→ **Records for processing**:
***

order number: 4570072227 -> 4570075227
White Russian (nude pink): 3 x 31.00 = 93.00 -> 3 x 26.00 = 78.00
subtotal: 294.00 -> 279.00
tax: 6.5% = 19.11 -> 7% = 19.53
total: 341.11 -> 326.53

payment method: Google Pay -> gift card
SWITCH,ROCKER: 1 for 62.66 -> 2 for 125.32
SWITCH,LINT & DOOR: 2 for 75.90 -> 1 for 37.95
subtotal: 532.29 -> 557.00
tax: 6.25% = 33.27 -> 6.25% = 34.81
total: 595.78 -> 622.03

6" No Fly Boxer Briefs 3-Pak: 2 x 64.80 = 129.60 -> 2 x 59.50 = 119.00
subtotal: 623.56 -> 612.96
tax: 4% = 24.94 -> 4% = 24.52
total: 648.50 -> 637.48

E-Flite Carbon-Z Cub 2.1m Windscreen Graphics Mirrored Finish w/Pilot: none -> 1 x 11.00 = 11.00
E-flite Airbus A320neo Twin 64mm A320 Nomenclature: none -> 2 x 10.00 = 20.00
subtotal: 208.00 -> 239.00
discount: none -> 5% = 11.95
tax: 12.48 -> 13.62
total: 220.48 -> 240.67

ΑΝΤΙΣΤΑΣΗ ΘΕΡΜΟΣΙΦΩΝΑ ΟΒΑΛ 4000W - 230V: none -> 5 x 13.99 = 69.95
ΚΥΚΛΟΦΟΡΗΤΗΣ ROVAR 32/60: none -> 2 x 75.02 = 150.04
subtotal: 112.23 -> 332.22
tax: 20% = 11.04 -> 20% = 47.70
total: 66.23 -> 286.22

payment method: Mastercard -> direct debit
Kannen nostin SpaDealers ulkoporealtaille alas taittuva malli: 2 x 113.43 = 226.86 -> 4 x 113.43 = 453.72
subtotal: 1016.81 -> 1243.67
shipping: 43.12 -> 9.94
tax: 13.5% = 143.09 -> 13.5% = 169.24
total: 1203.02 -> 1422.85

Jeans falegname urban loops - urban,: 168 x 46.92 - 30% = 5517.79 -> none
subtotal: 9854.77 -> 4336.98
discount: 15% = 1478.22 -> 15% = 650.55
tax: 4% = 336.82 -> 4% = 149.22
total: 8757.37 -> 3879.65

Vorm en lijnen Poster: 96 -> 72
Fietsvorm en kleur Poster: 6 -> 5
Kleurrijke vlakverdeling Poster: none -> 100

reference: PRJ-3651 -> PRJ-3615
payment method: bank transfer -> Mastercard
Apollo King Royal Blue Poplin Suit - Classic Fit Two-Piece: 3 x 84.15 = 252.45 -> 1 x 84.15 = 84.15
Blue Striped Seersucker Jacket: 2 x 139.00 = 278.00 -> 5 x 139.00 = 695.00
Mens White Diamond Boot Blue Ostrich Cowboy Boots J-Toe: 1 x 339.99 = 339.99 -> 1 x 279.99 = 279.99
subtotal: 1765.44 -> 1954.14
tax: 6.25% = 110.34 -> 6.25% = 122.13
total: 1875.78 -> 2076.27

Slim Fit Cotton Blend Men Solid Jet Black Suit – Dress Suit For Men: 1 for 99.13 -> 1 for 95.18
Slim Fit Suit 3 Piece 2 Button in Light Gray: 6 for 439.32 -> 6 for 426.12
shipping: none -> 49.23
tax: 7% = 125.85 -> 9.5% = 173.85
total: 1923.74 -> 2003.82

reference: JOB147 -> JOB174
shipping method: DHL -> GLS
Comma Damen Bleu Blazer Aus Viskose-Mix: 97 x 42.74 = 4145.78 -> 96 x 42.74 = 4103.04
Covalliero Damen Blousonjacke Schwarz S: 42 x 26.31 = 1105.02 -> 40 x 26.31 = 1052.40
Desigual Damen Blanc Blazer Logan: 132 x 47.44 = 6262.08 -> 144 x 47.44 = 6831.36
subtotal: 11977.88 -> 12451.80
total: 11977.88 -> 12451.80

***

→ **What you will do**: From the records above, quote only the lines running from the line with "subtotal: 112.23 -> 332.22" to the line with "discount: 15% = 1478.22 -> 15% = 650.55", both lines included.

→ **Result of this exercise**:
subtotal: 112.23 -> 332.22
tax: 20% = 11.04 -> 20% = 47.70
total: 66.23 -> 286.22

payment method: Mastercard -> direct debit
Kannen nostin SpaDealers ulkoporealtaille alas taittuva malli: 2 x 113.43 = 226.86 -> 4 x 113.43 = 453.72
subtotal: 1016.81 -> 1243.67
shipping: 43.12 -> 9.94
tax: 13.5% = 143.09 -> 13.5% = 169.24
total: 1203.02 -> 1422.85

Jeans falegname urban loops - urban,: 168 x 46.92 - 30% = 5517.79 -> none
subtotal: 9854.77 -> 4336.98
discount: 15% = 1478.22 -> 15% = 650.55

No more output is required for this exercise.